If you select either of these two queues, the maximum number of nodes field is filled in for you. In addition, HECC puts limits on how many jobs you can have running or queued in either of these queus: the limit is 1 task for the development queue and 2 tasks for the debug queue. Ziggy doesn't attempt to enforce these limits for you, so you will have to manage them yourself. For example, if you go to the Datastore panel and set the dataset regexp to set-1, you'll find that only one task--the one associated with the set-1 directory--will start when you start the pipeline.
As discussed in the article on remote environments, a reserved queue is special in that it doesn't have a fixed name. Instead, when the queue is created for your use, it's given a name that will only be used for that specific reservation. For this reason, when you select the reserved queue, the text box next to the queue selector will become enabled. You can enter the name of your reserved queue in this box.

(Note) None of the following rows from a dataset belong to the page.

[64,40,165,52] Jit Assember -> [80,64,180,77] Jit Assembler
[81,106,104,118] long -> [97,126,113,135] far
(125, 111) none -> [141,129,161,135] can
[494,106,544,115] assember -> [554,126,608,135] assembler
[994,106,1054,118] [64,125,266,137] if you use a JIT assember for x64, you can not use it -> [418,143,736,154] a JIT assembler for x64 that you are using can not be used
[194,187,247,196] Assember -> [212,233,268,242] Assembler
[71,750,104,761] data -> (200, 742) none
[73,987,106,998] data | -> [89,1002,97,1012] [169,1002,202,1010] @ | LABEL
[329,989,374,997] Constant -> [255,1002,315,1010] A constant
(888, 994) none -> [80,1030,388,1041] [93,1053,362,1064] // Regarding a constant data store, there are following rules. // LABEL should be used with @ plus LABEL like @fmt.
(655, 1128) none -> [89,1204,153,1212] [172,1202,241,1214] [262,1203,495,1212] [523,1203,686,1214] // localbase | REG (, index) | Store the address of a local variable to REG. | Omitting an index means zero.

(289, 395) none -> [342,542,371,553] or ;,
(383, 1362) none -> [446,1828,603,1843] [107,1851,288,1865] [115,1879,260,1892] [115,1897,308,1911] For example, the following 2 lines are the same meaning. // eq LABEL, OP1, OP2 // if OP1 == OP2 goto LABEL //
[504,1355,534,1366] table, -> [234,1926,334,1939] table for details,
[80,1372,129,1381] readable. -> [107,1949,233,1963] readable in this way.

At this point, let's try something: use the Remote environment selector to switch to sample from HECC.
When you do this, the calculated values will change: the queue and the architecture will change, and the cost unit will change to "$". What happened?
What happened is that, when you switched to the sample remote environment, the architectures, queues, and cost unit had to switch to values that were defined in the sample remote environment in sample-remote-environment.xml. Ziggy then reran its calculations using the new definitions.
If you pull down the architecture or queue selectors, you'll see the (fake) options available to you in this environment.
When you create your own property file, you can limit the remote environments shown in the Remote environment selector to the ones that you can access using the ziggy.remote.environment.names property. The sample.properties file contains this:
ziggy.remote.environment.names = hecc, sample
This is a comma-separated list of remote environments defined by the remote-environment element in the XML file. The names are case-insensitive. You can delete the sample entry now and add others in the future that you or the Ziggy developers define.
After some amount of fiddling around, you may reach a configuration that you like, and you'd like to ensure that Ziggy uses that configuration when it actually submits your jobs. Alternately, you might realize that you've made a total mess and you want to discard all the changes you've made and start over (or just go home).
Let's start with the total mess case. If you press the Reset button, the remote parameters will be set back to their values from when the Remote execution dialog opened. At this point you can try again. Alternately, if you've decided to give up on this activity completely, press the Cancel button: this will discard all your changes and close the Remote execution dialog box.
Alternately, you might think that your changes are pretty good and you want to hold onto them. If this is the case, press the Close button. This button saves your changes to the remote parameters, but it only saves them to the Edit pipeline dialog box! What this means is that if you hit Close and then press the Remote execution button on the Edit pipeline dialog box again, the values you see in the Remote execution dialog box will be the ones you saved earlier with the Close button. Relatedly, if you make a bunch of changes now and decide to use the Reset button, the values are reset to the ones you saved via the Close button in your prior session with the Remote execution dialog.
If you decide that you're so happy with your edits to remote execution that you want Ziggy to actually store them and use them when running the pipeline, you need to press the Save button on the Edit pipeline dialog. This will save all the changes you've made since you started the Edit pipeline dialog box. Alternately, if you realize that you've messed something up and want Ziggy to forget all about this session, you can use the Cancel button.